__Work item__
Everything from the line containing "out in main.c" through the final line of the entries, both included, should be copied exactly and with nothing else; please skip pictures.

__Recorded data__
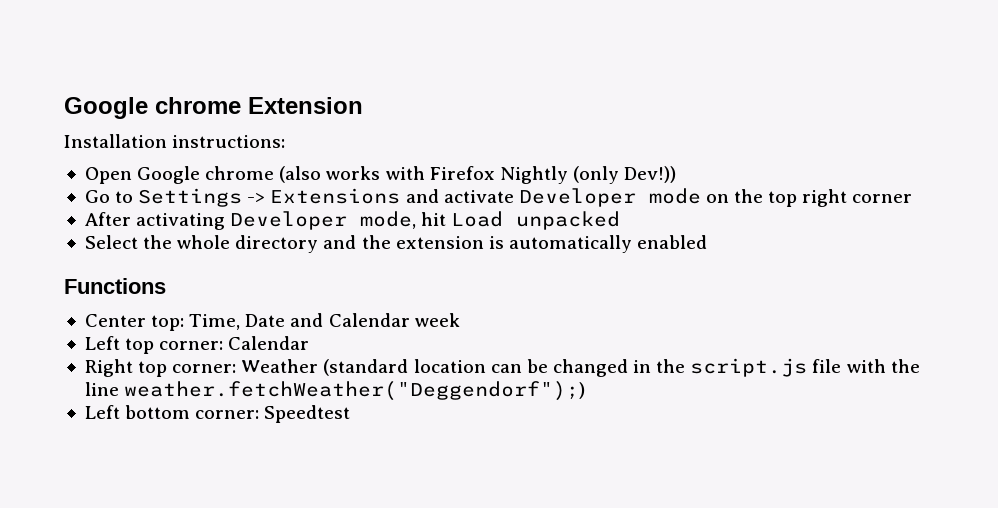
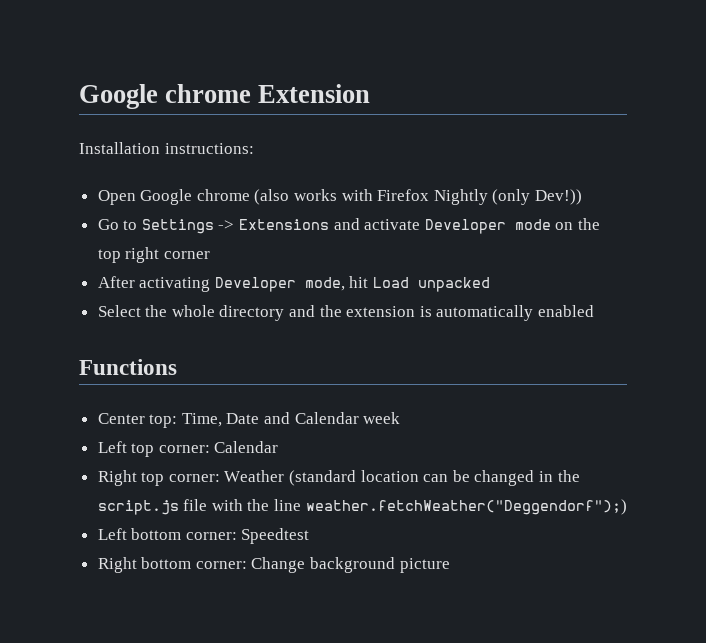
+ Right bottom corner: Change background picture

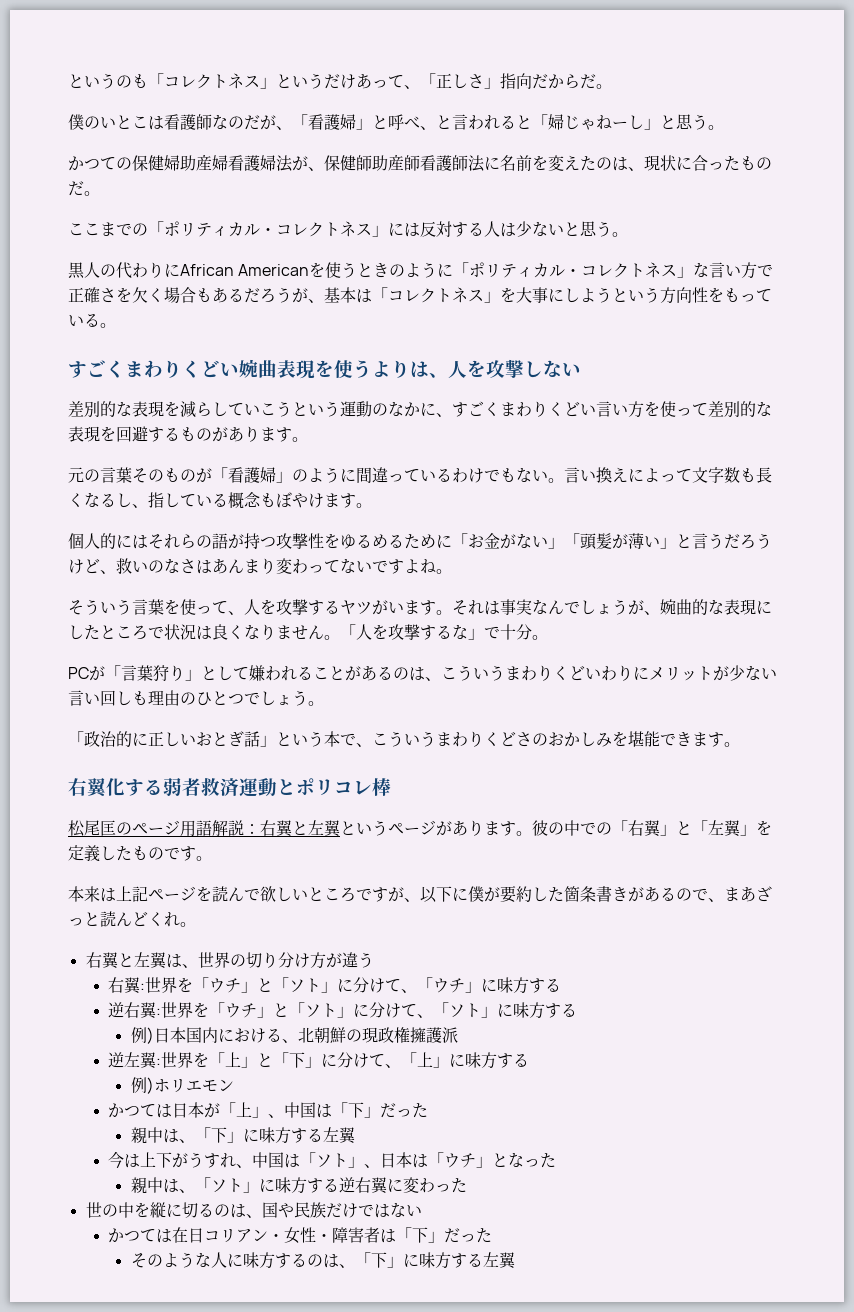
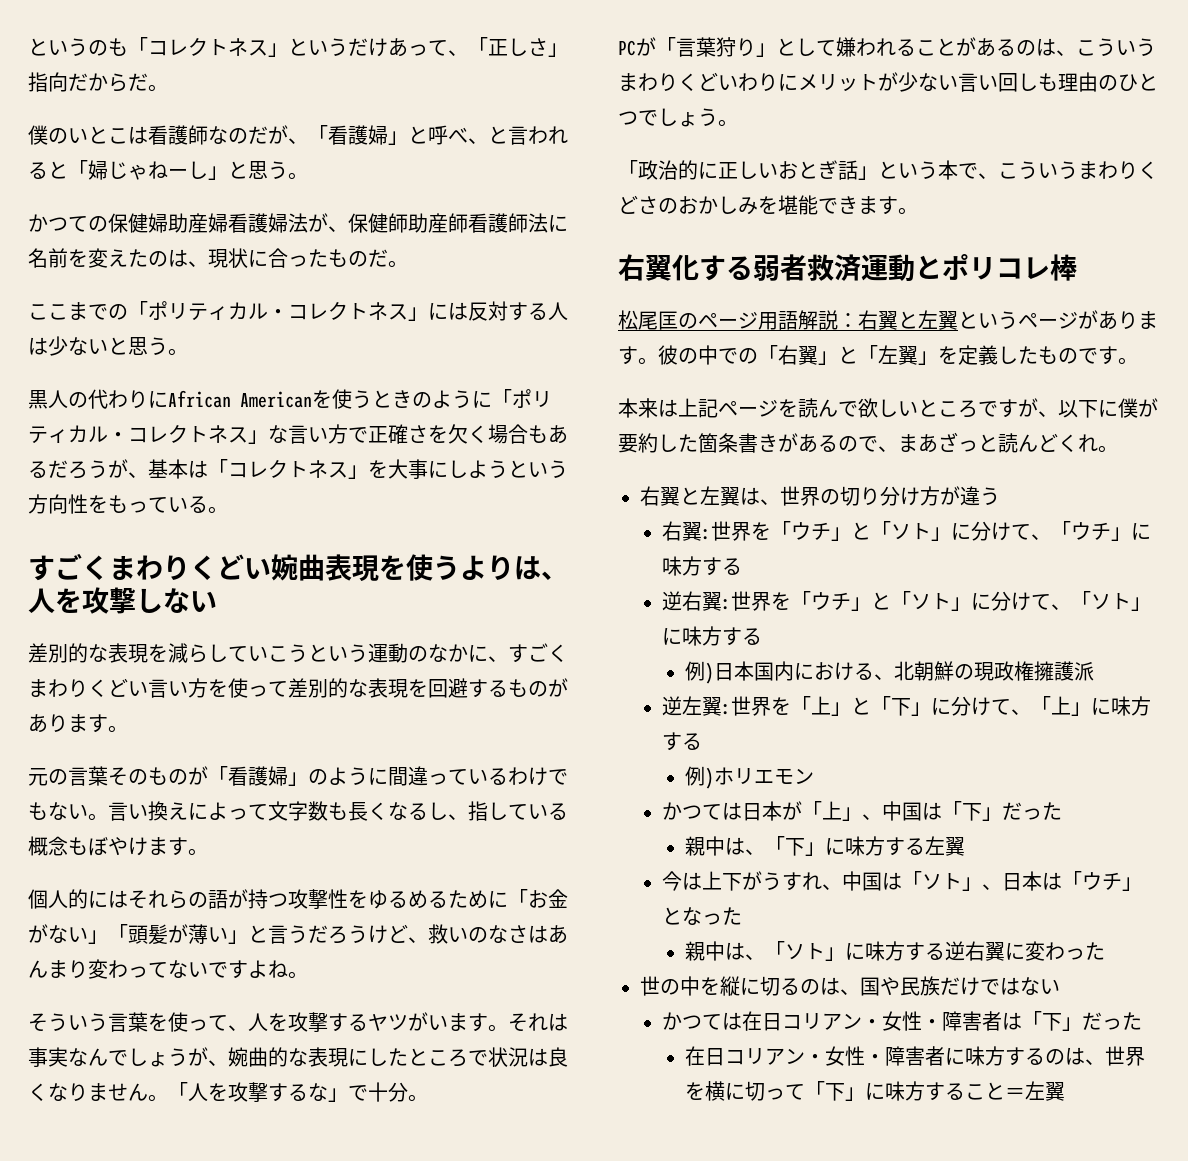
- そのような人に味方するのは、「下」に味方する左翼
+ 在日コリアン・女性・障害者に味方するのは、世界を横に切って「下」に味方すること＝左翼

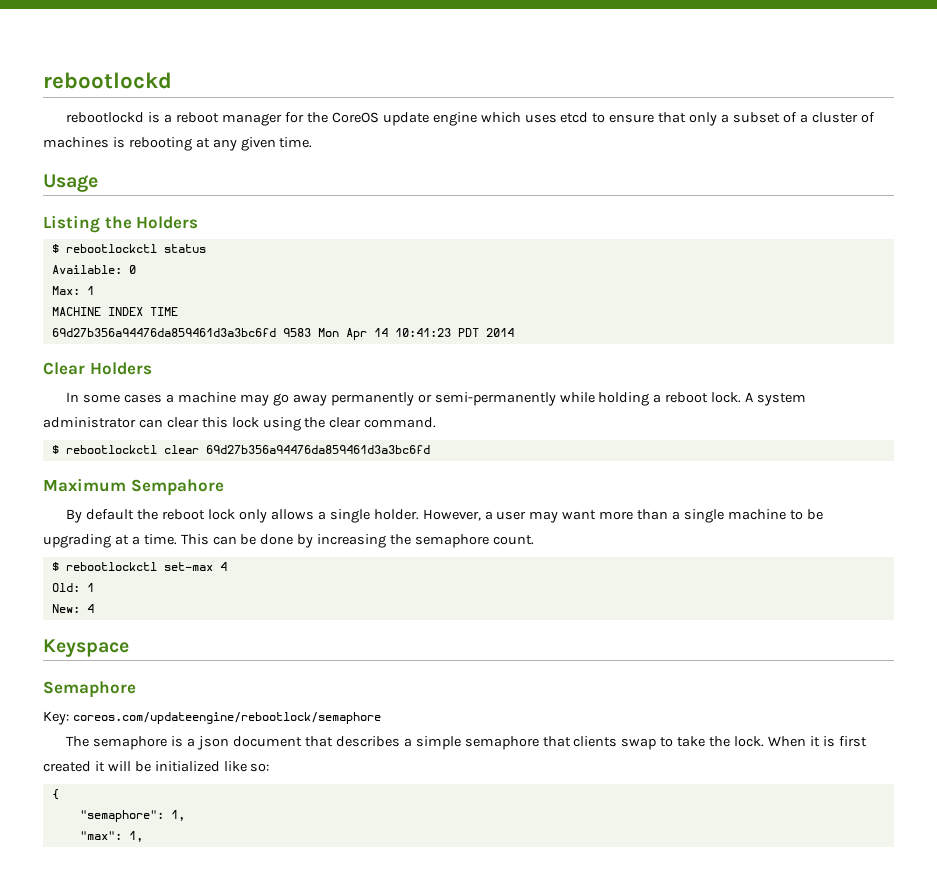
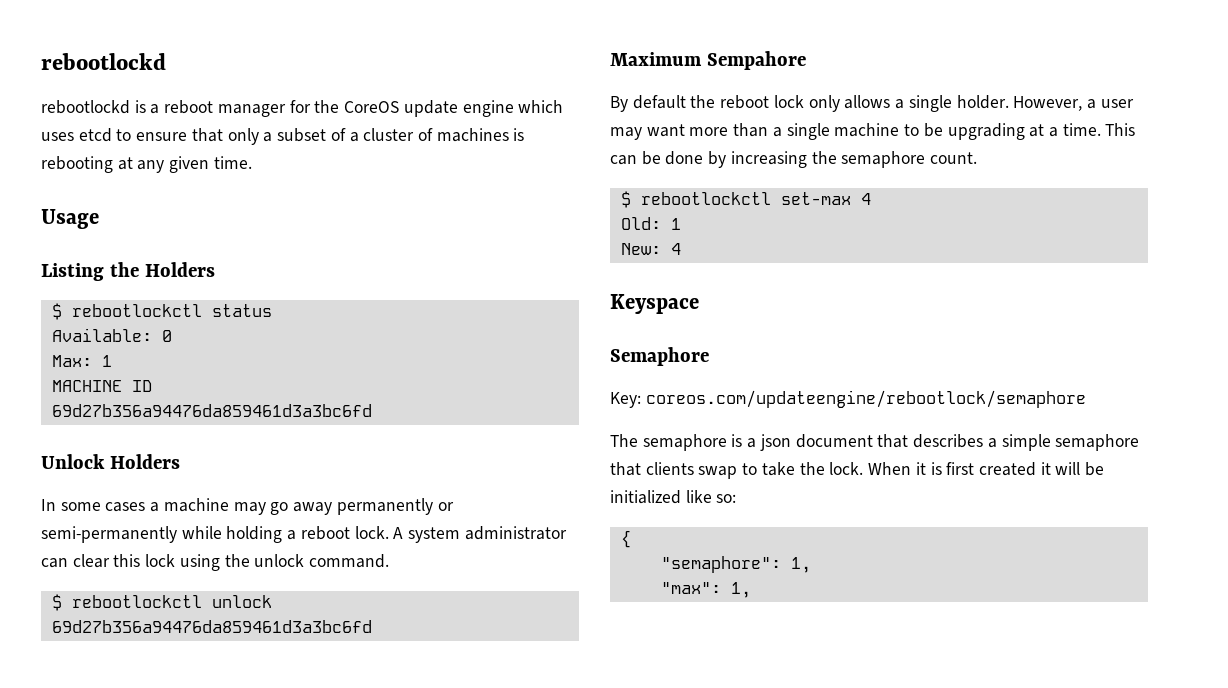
- MACHINE INDEX TIME
- 69d27b356a94476da859461d3a3bc6fd 9583 Mon Apr 14 10:41:23 PDT 2014
- Clear Holders
+ MACHINE ID
+ 69d27b356a94476da859461d3a3bc6fd
+ Unlock Holders
- A system administrator can clear this lock using the clear command.
+ A system administrator can clear this lock using the unlock command.
- $ rebootlockctl clear 69d27b356a94476da859461d3a3bc6fd
+ $ rebootlockctl unlock 69d27b356a94476da859461d3a3bc6fd

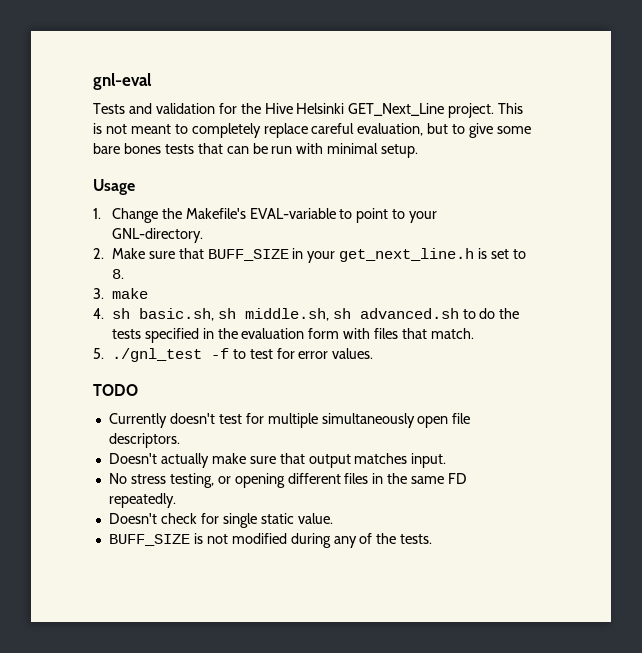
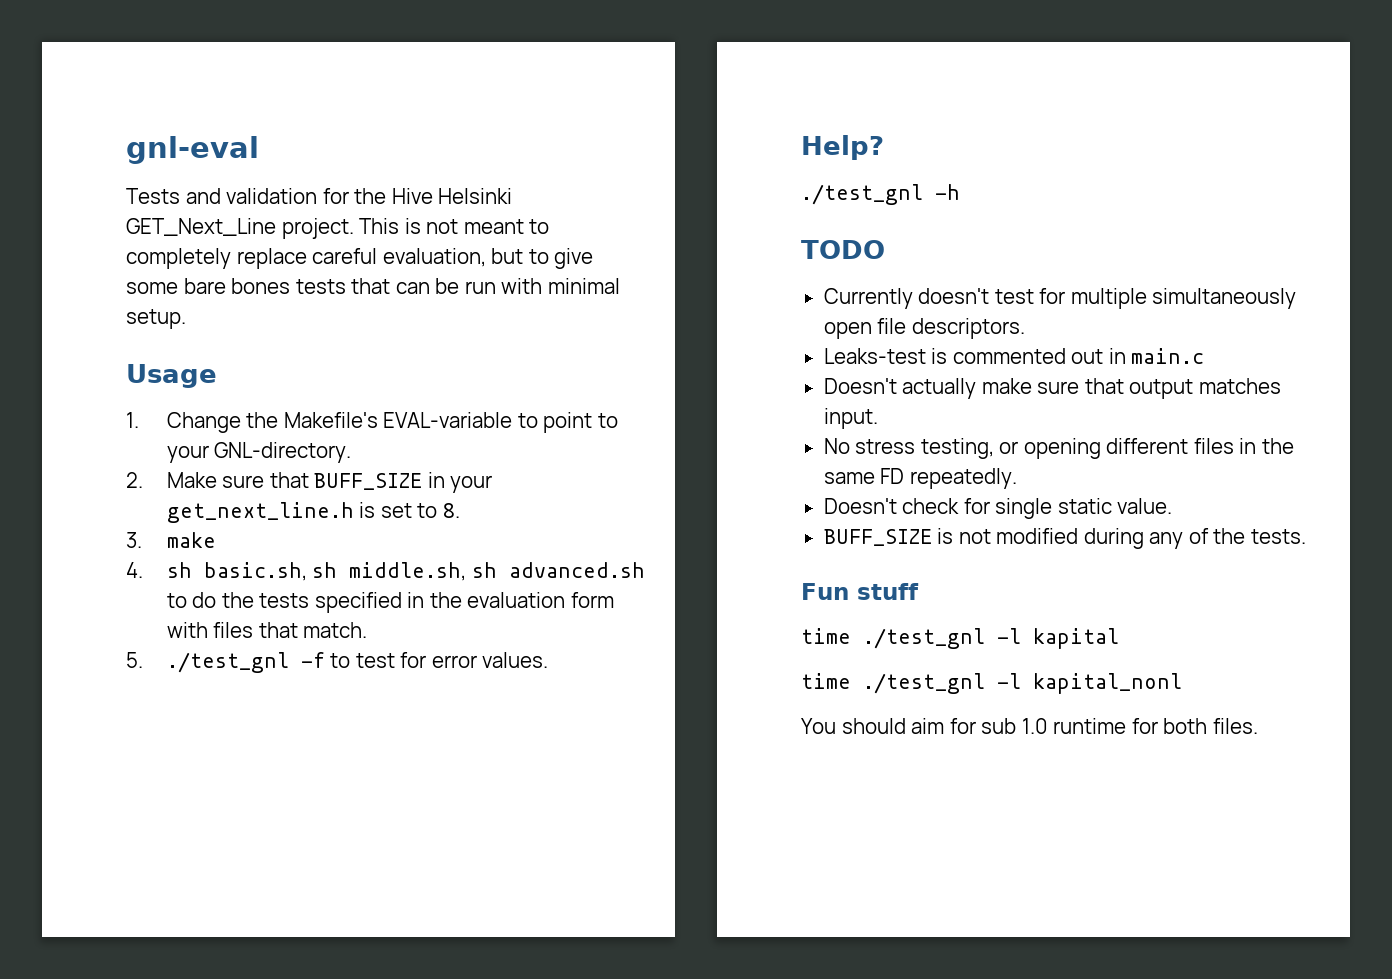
- 5. ./gnl_test -f to test for error values.
+ 5. ./test_gnl -f to test for error values.
+ Help?
+ ./test_gnl -h
+ Leaks-test is commented out in main.c
+ Fun stuff
+ time ./test_gnl -l kapital
+ time ./test_gnl -l kapital_nonl
+ You should aim for sub 1.0 runtime for both files.

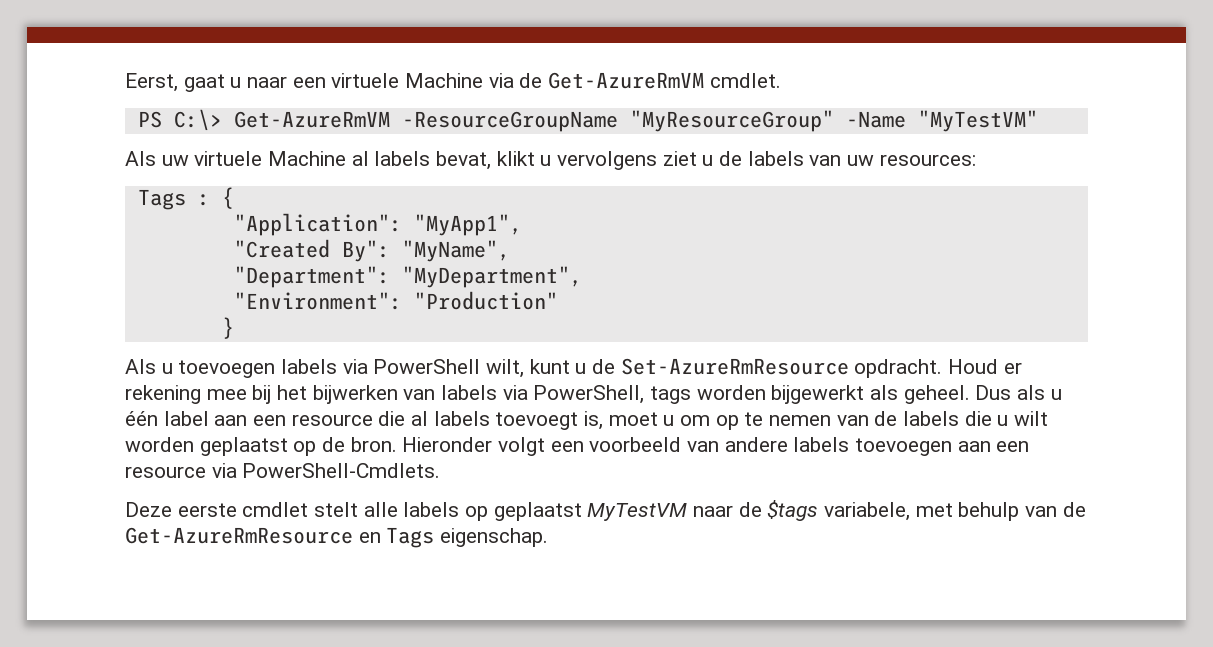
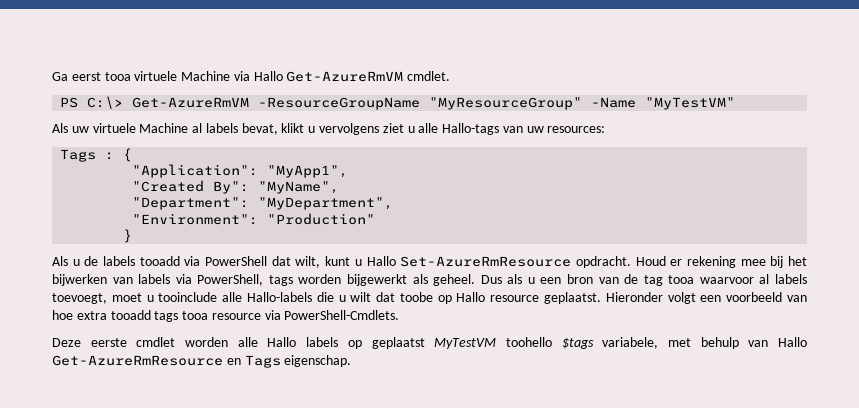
- Eerst, gaat u naar een virtuele Machine via de Get-AzureRmVM cmdlet.
+ Ga eerst tooa virtuele Machine via Hallo Get-AzureRmVM cmdlet.
- Als uw virtuele Machine al labels bevat, klikt u vervolgens ziet u de labels van uw resources:
+ Als uw virtuele Machine al labels bevat, klikt u vervolgens ziet u alle Hallo-tags van uw resources:
- Als u toevoegen labels via PowerShell wilt, kunt u de Set-AzureRmResource opdracht.
+ Als u de labels tooadd via PowerShell dat wilt, kunt u Hallo Set-AzureRmResource opdracht.
- Dus als u één label aan een resource die al labels toevoegt is, moet u om op te nemen van de labels die u wilt worden geplaatst op de bron.
+ Dus als u een bron van de tag tooa waarvoor al labels toevoegt, moet u tooinclude alle Hallo-labels die u wilt dat toobe op Hallo resource geplaatst.
- Hieronder volgt een voorbeeld van andere labels toevoegen aan een resource via PowerShell-Cmdlets.
+ Hieronder volgt een voorbeeld van hoe extra tooadd tags tooa resource via PowerShell-Cmdlets.
- Deze eerste cmdlet stelt alle labels op geplaatst MyTestVM naar de $tags variabele, met behulp van de Get-AzureRmResource en Tags eigenschap.
+ Deze eerste cmdlet worden alle Hallo labels op geplaatst MyTestVM toohello $tags variabele, met behulp van Hallo Get-AzureRmResource en Tags eigenschap.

__Expected answer__
+ Leaks-test is commented out in main.c
+ Fun stuff
+ time ./test_gnl -l kapital
+ time ./test_gnl -l kapital_nonl
+ You should aim for sub 1.0 runtime for both files.

- Eerst, gaat u naar een virtuele Machine via de Get-AzureRmVM cmdlet.
+ Ga eerst tooa virtuele Machine via Hallo Get-AzureRmVM cmdlet.
- Als uw virtuele Machine al labels bevat, klikt u vervolgens ziet u de labels van uw resources:
+ Als uw virtuele Machine al labels bevat, klikt u vervolgens ziet u alle Hallo-tags van uw resources:
- Als u toevoegen labels via PowerShell wilt, kunt u de Set-AzureRmResource opdracht.
+ Als u de labels tooadd via PowerShell dat wilt, kunt u Hallo Set-AzureRmResource opdracht.
- Dus als u één label aan een resource die al labels toevoegt is, moet u om op te nemen van de labels die u wilt worden geplaatst op de bron.
+ Dus als u een bron van de tag tooa waarvoor al labels toevoegt, moet u tooinclude alle Hallo-labels die u wilt dat toobe op Hallo resource geplaatst.
- Hieronder volgt een voorbeeld van andere labels toevoegen aan een resource via PowerShell-Cmdlets.
+ Hieronder volgt een voorbeeld van hoe extra tooadd tags tooa resource via PowerShell-Cmdlets.
- Deze eerste cmdlet stelt alle labels op geplaatst MyTestVM naar de $tags variabele, met behulp van de Get-AzureRmResource en Tags eigenschap.
+ Deze eerste cmdlet worden alle Hallo labels op geplaatst MyTestVM toohello $tags variabele, met behulp van Hallo Get-AzureRmResource en Tags eigenschap.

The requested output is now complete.